For Mitnick and Baldwin, being Howie’s caregivers meant getting to see him daily.
“For Ilene’s two children, getting to experience their grandfather at home was a gift,” Baldwin said. “Not everybody gets to experience that wisdom and history, and those kinds of lessons on a regular basis from their grandparent, so that was really beautiful.”

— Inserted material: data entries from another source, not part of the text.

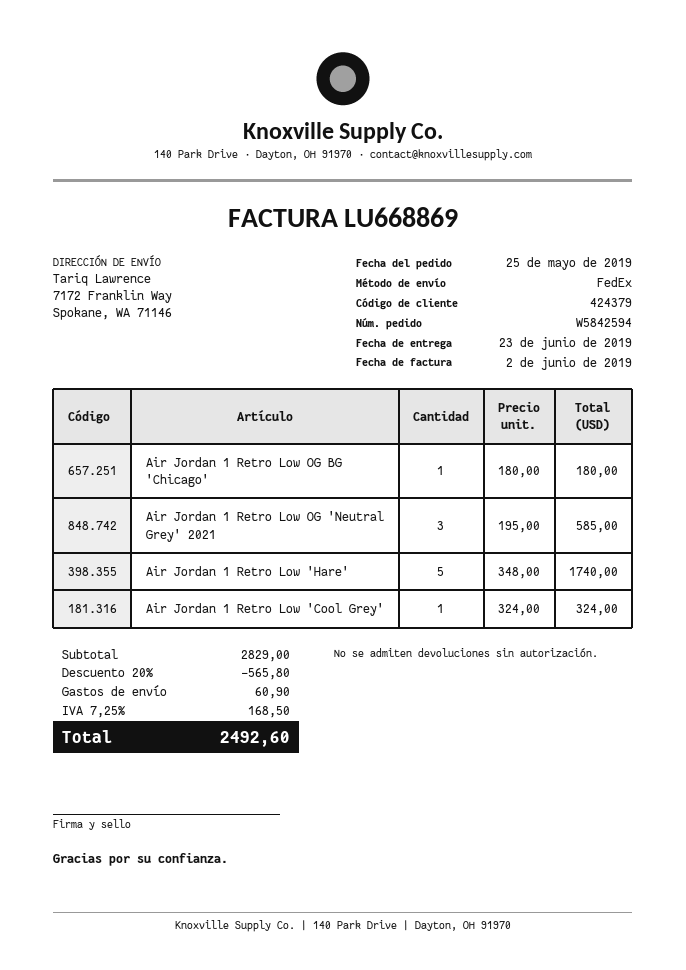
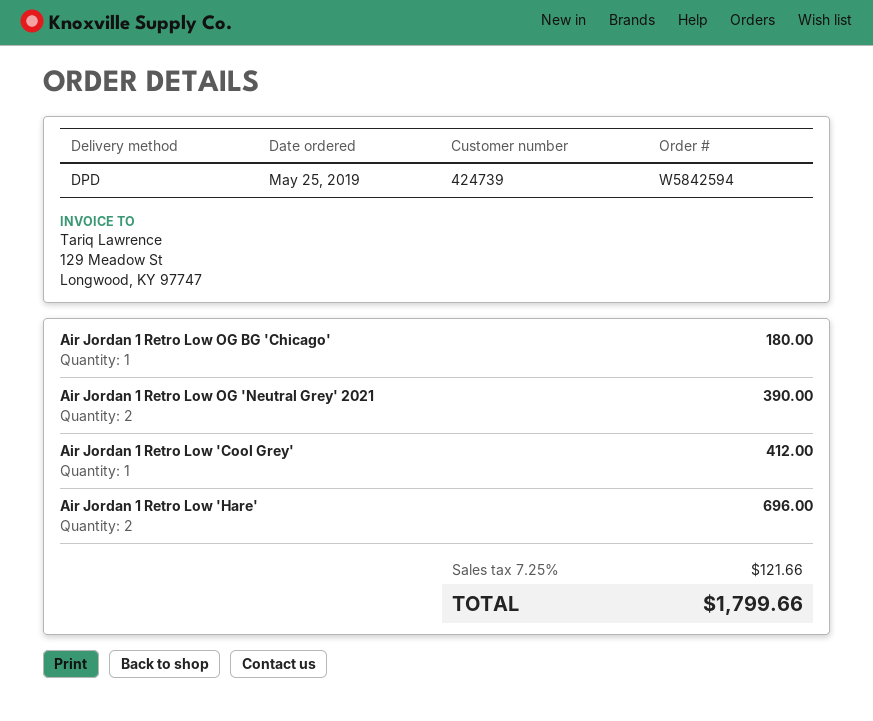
customer number: 424379 -> 424739
shipping method: FedEx -> DPD
Air Jordan 1 Retro Low OG 'Neutral Grey' 2021: 3 for 585.00 -> 2 for 390.00
Air Jordan 1 Retro Low 'Hare': 5 for 1740.00 -> 2 for 696.00
Air Jordan 1 Retro Low 'Cool Grey': 1 for 324.00 -> 1 for 412.00
discount: 20% = 565.80 -> none
shipping: 60.90 -> none
tax: 7.25% = 168.50 -> 7.25% = 121.66
total: 2492.60 -> 1799.66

Caregiving gave the couple intimate access to the ways an aging loved one can change over time. After an autoimmune disorder took away his mobility, Howie moved into a nursing home a mile away.
“The last five or so years, he just seemed to have a little bit more of an emptiness in him emotionally that was so unfamiliar,” Mitnick said. “It was as if, day by day, we were losing a little bit more of Howie.”
It was, in an unexpected way, another gift, she said. “We were able to go through that process and mourn it as we went, as opposed to not being close to a parent and just hearing long distance what’s going on,” Mitnick said.
Howie Mitnick died peacefully in his sleep in 2017. Baldwin and Ilene Mitnick moved from Massachusetts to the Tampa Bay area a few years after his death, where they now run the Zest Zone, an essential oils company.
“He was a beautiful man with a beautiful spirit who never let anything bother him,” Mitnick said. “We wanted to share with the world about what it’s really like to be an adult caring for a parent. It’s not always pretty or easy; there’s a lot of heartache and tears and laughter and love. There’s every emotion. But we all go through it.”